We recommend using ComponentArrays.jl instead in any instance where the resizing functionality is not used.

Third Party Libraries to Note

ComponentArrays.jl: Arrays with Arbitrarily Nested Named Components

What if you had a set of arrays of arrays with names, but you wanted to represent them on a single contiguous vector so that linear algebra was as fast as possible, while retaining . named accesses with zero-overhead? This is what ComponentArrays.jl provides, and as such it is one of the top recommendations of AbstractArray types to be used. Multi-level definitions such as x = ComponentArray(a=5, b=[(a=20., b=0), (a=33., b=0), (a=44., b=3)], c=c) are common-place, and allow for accessing via x.b.a etc. without any performance loss. ComponentArrays are fully compatible with the SciML equation solvers, thus they can be used as initial conditions. Here's a demonstration of the Lorenz equation using ComponentArrays with Parameters.jl's @unpack:

using ComponentArrays
using DifferentialEquations
using Parameters: @unpack


tspan = (0.0, 20.0)


## Lorenz system
function lorenz!(D, u, p, t; f=0.0)
    @unpack σ, ρ, β = p
    @unpack x, y, z = u

    D.x = σ*(y - x)
    D.y = x*(ρ - z) - y - f
    D.z = x*y - β*z
    return nothing
end

lorenz_p = (σ=10.0, ρ=28.0, β=8/3)
lorenz_ic = ComponentArray(x=0.0, y=0.0, z=0.0)
lorenz_prob = ODEProblem(lorenz!, lorenz_ic, tspan, lorenz_p)

Is that beautiful? Yes it is.

StaticArrays.jl: Statically-Defined Arrays

StaticArrays.jl is a library for statically-defined arrays. Because these arrays have type-level information for size, they recompile the solvers for every new size. They can be dramatically faster for small sizes (up to approximately size 10), but for larger equations they increase compile time with little to not benefit.

CUDA.jl: NVIDIA CUDA-Based GPU Array Computations

CUDA.jl is the library for defining arrays which live on NVIDIA GPUs (CuArray). SciML's libraries will respect the GPU-ness of the inputs, i.e., if the input arrays live on the GPU then the operations will all take place on the GPU or else the libraries will error if it's unable to do so. Thus using CUDA.jl's CuArray is how one GPU-accelerates any computation with the SciML organization's libraries. Simply use a CuArray as the initial condition to an ODE solve or as the initial guess for a nonlinear solve and the whole solve will recompile to take place on the GPU.

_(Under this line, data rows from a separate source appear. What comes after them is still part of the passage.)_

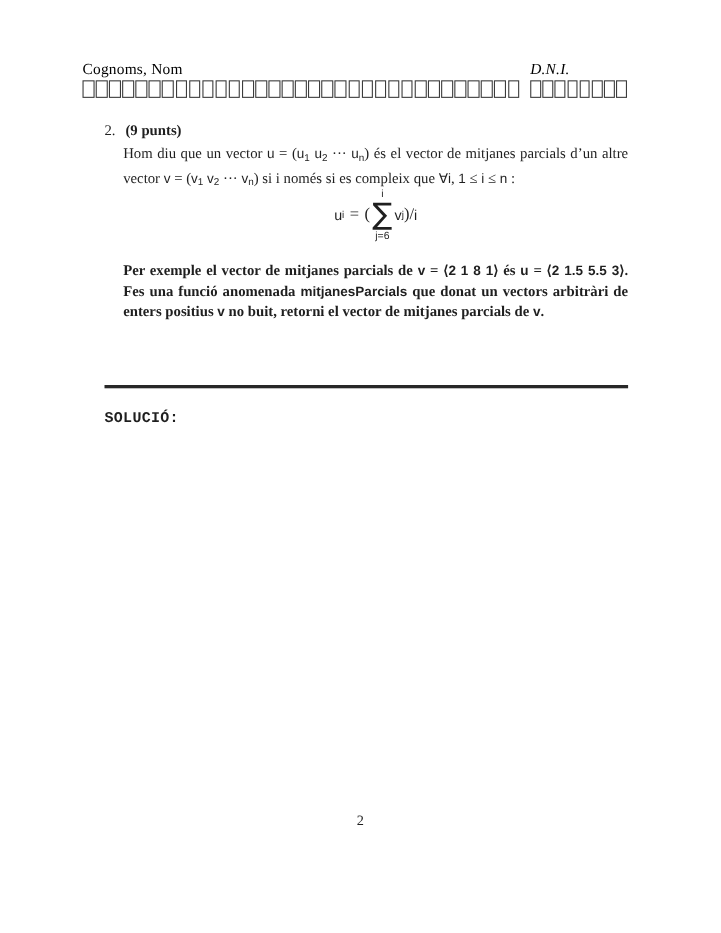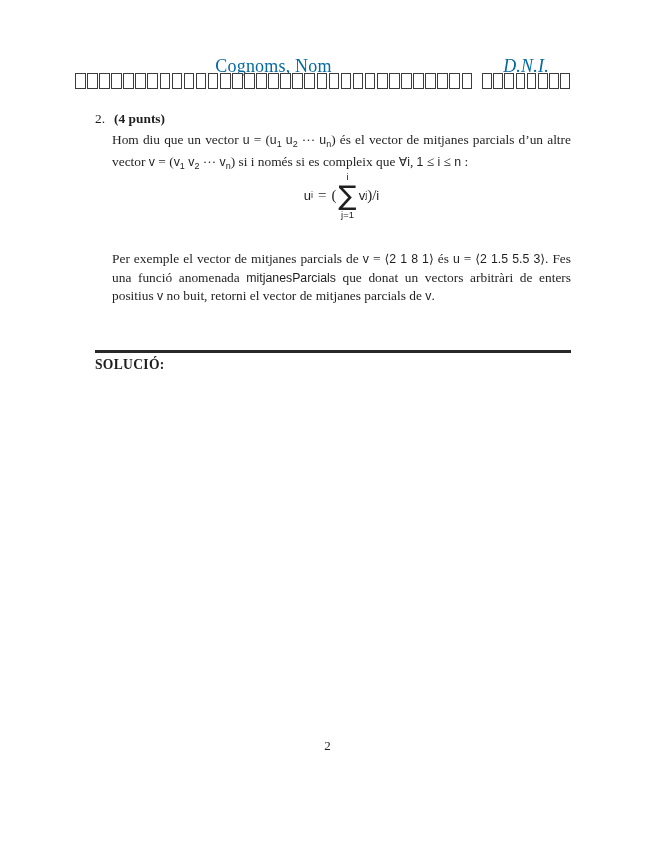--- a/index.html
+++ b/index.html
@@ -15,8 +15,8 @@
   
   .header-label{
     position:absolute;top:56px;
-    font-size:18px;color:#0369a1;
-    text-align:center;letter-spacing:.2px;
+    font-size:14px;color:#000000;
+    text-align:left;letter-spacing:.2px;
   }
   .label-name{left:75px;width:397px;}
   .label-dni{left:482px;width:88px;font-style:italic;}

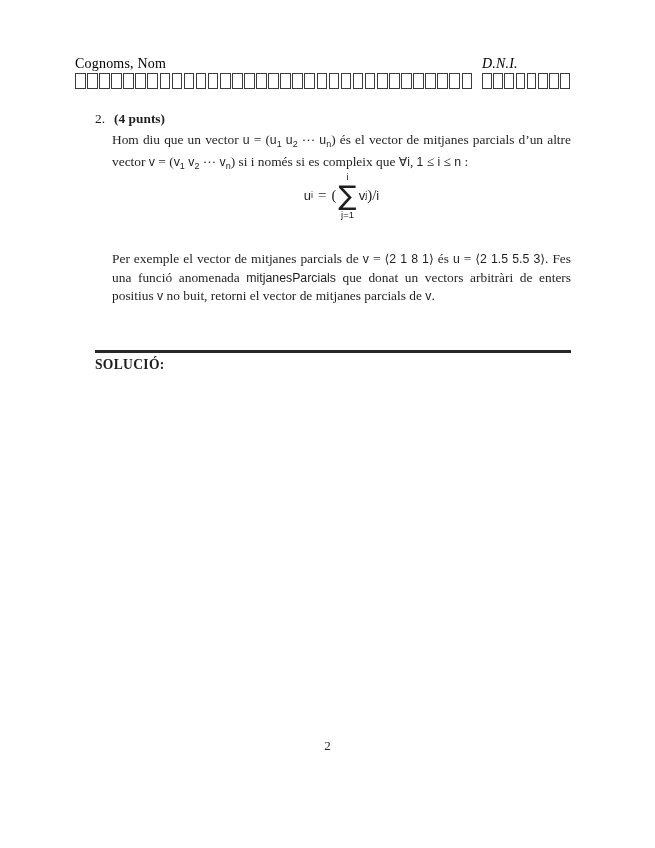--- a/index.html
+++ b/index.html
@@ -145,7 +145,7 @@
 
   <div class="q-number-line">
     <span>2.</span>
-    <span class="q-points">(4 punts)</span>
+    <span class="q-points">(9 punts)</span>
   </div>
 
   <div class="para para1"><span>Hom diu que un vector </span><span class="s-sf">u</span><span> = (</span><span class="s-sf">u</span><span class="s-sub">1</span><span> </span><span class="s-sf">u</span><span class="s-sub">2</span><span> ··· </span><span class="s-sf">u</span><span class="s-sub">n</span><span>) és el vector de </span><span class="s-i">mitjanes parcials</span><span> d’un altre vector </span><span class="s-sf">v</span><span> = (</span><span class="s-sf">v</span><span class="s-sub">1</span><span> </span><span class="s-sf">v</span><span class="s-sub">2</span><span> ··· </span><span class="s-sf">v</span><span class="s-sub">n</span><span>) si i només si es compleix que </span><span class="s-sf">∀i</span><span>, </span><span class="s-sf">1</span><span> ≤ </span><span class="s-sf">i</span><span> ≤ </span><span class="s-sf">n</span><span> :</span></div>

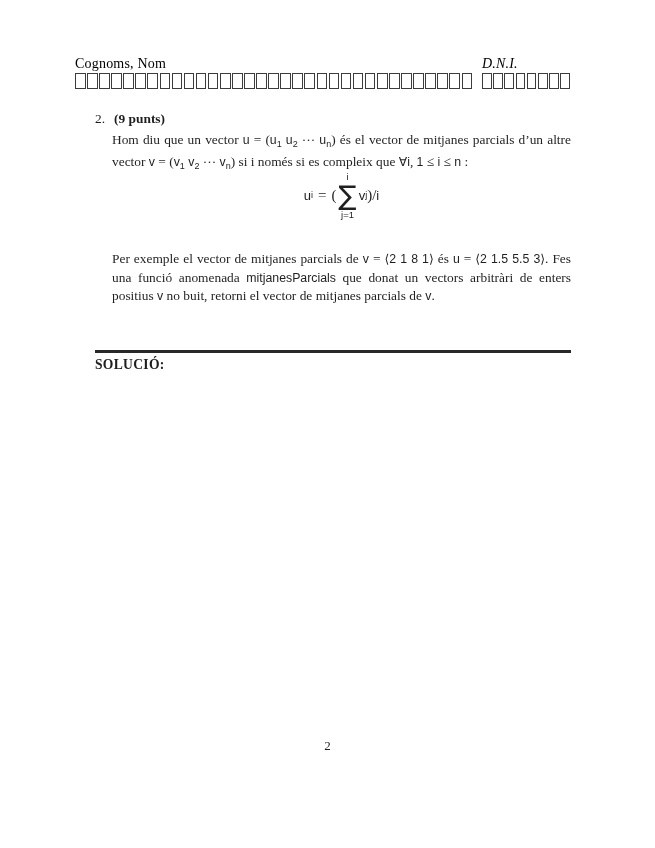--- a/index.html
+++ b/index.html
@@ -158,7 +158,7 @@
     <span class="sigma-col">
       <span class="sigma-limit">i</span>
       <span class="sigma-glyph">∑</span>
-      <span class="sigma-limit">j=1</span>
+      <span class="sigma-limit">j=6</span>
     </span>
     <span class="f-sf">v</span>
       <span class="f-sub">j</span>

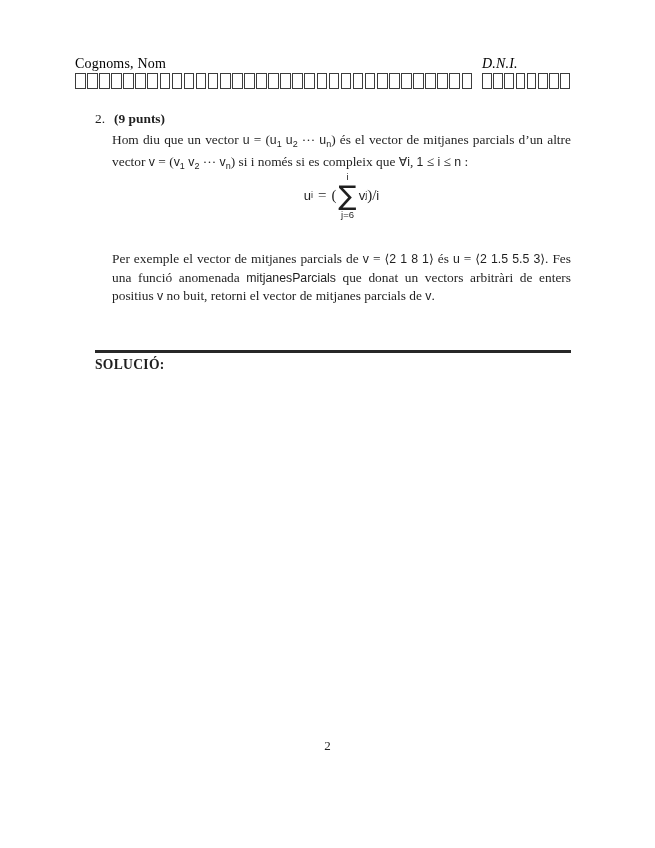--- a/index.html
+++ b/index.html
@@ -44,7 +44,7 @@
     line-height:17.6px;
   }
   .para1{top:131px;}
-  .para2{top:250px;}
+  .para2{top:237px;font-weight:bold;}
   .para-important{top:306px;}
   
   .s-sf{font-family:"Liberation Sans", sans-serif;font-size:12.3px;}

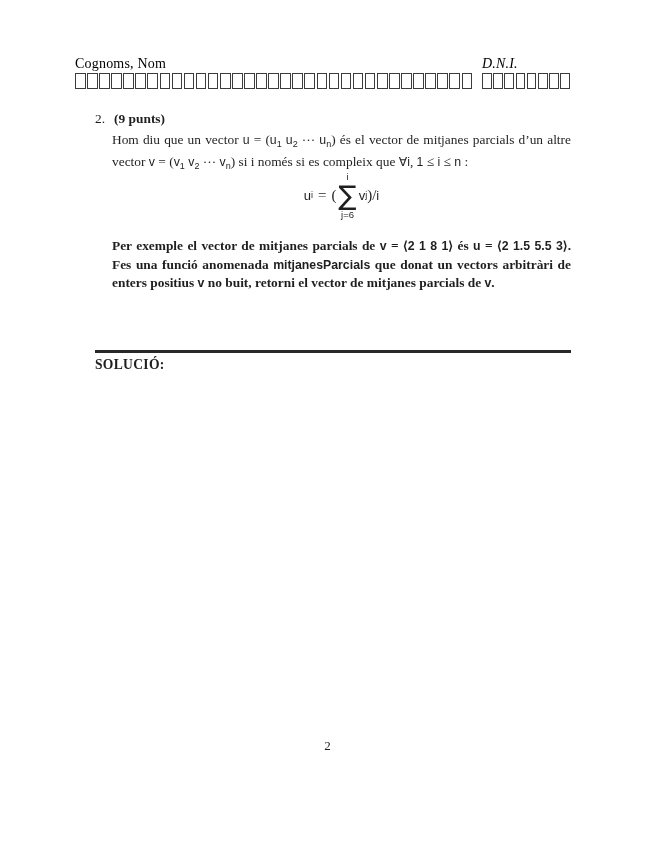--- a/index.html
+++ b/index.html
@@ -80,8 +80,8 @@
     background:#282828;
   }
   .solution-label{
-    position:absolute;left:95px;top:357px;
-    font-weight:700;font-size:13.6px;letter-spacing:.3px;
+    position:absolute;left:95px;top:374px;
+    font-weight:700;font-size:13.6px;letter-spacing:.3px;font-family:Liberation Mono, monospace;
   }
   
   .page-number{

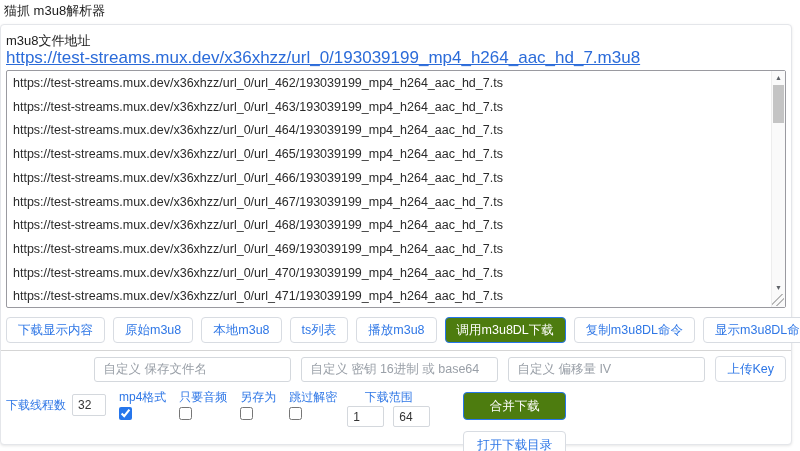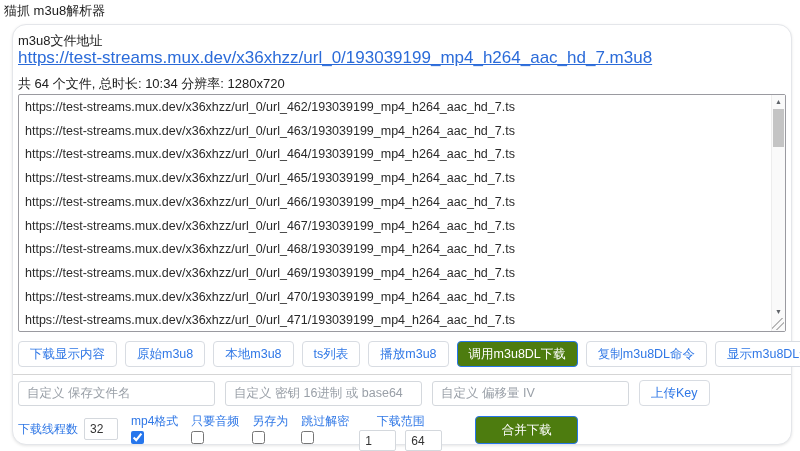--- a/index.html
+++ b/index.html
@@ -18,10 +18,10 @@
   }
   .panel {
     position: relative;
-    margin: 5px 8px 0 12px;
+    margin: 5px 8px 0 0;
     height: 421px;
     border: 1px solid #e4e6ea;
-    border-radius: 14px;
+    border-radius: 4px;
     box-shadow: 0 1px 3px rgba(0,0,0,0.10);
     padding: 8px 5px 6px 5px;
     background: #fff;

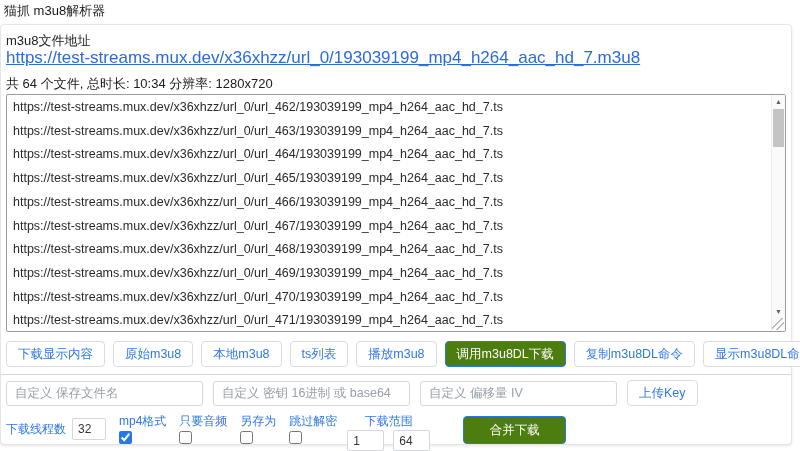--- a/index.html
+++ b/index.html
@@ -142,7 +142,6 @@
   <div class="addr-label">m3u8文件地址</div>
   <a class="m3u8-link">https://test-streams.mux.dev/x36xhzz/url_0/193039199_mp4_h264_aac_hd_7.m3u8</a>
 
-  <div class="stats-line">共 64 个文件, 总时长: 10:34 分辨率: 1280x720</div>
 
   <div class="ts-wrap">
     <textarea class="ts-area" spellcheck="false" style="">https://test-streams.mux.dev/x36xhzz/url_0/url_462/193039199_mp4_h264_aac_hd_7.ts

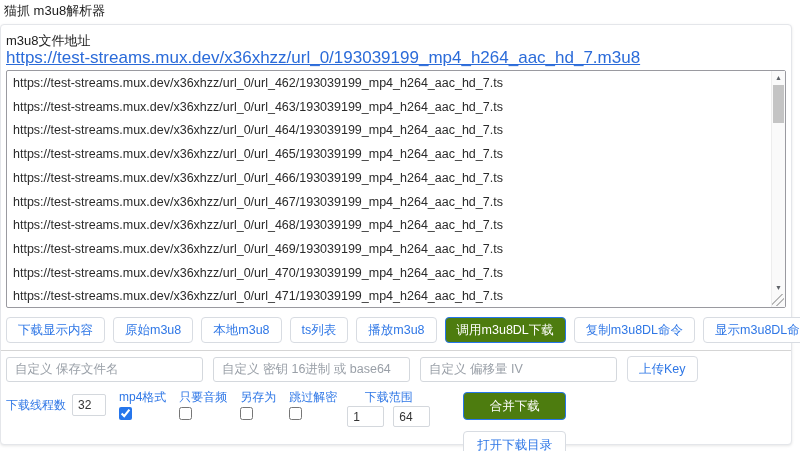--- a/index.html
+++ b/index.html
@@ -97,7 +97,7 @@
   }
   .separator { border: none; border-top: 1px solid #d5d5d5; margin: 7px -5px 0 -5px; }
 
-  .inputs-row { margin-top: 5px; display: flex; gap: 10px; align-items: center; }
+  .inputs-row { margin-top: 5px; display: flex; gap: 10px; align-items: center; justify-content: flex-end; }
   .txt-input {
     height: 25px;
     width: 197px;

AMDGPU.jl: AMD-Based GPU Array Computations

AMDGPU.jl is the library for defining arrays which live on AMD GPUs (ROCArray). SciML's libraries will respect the GPU-ness of the inputs, i.e., if the input arrays live on the GPU then the operations will all take place on the GPU or else the libraries will error if it's unable to do so. Thus using AMDGPU.jl's ROCArray is how one GPU-accelerates any computation with the SciML organization's libraries. Simply use a ROCArray as the initial condition to an ODE solve or as the initial guess for a nonlinear solve and the whole solve will recompile to take place on the GPU.

FillArrays.jl: Lazy Arrays

FillArrays.jl is a library for defining arrays with lazy values. For example, an O(1) representation of the identity matrix is given by Eye{Int}(5). FillArrays.jl is used extensively throughout the ecosystem to improve runtime and memory performance.

BandedMatrices.jl: Fast Banded Matrices

Banded matrices show up in many equation solver contexts, such as the Jacobians of many partial differential equations. While the base SparseMatrixCSC sparse matrix type can represent such matices, BandedMatrices.jl is a specialized format specifically for BandedMatrices which can be used to greatly improve performance of operations on a banded matrix.

BlockBandedMatrices.jl: Fast Block-Banded Matrices

Block banded matrices show up in many equation solver contexts, such as the Jacobians of many systems of partial differential equations. While the base SparseMatrixCSC sparse matrix type can represent such matices, BlockBandedMatrices.jl is a specialized format specifically for BlockBandedMatrices which can be used to greatly improve performance of operations on a block-banded matrix.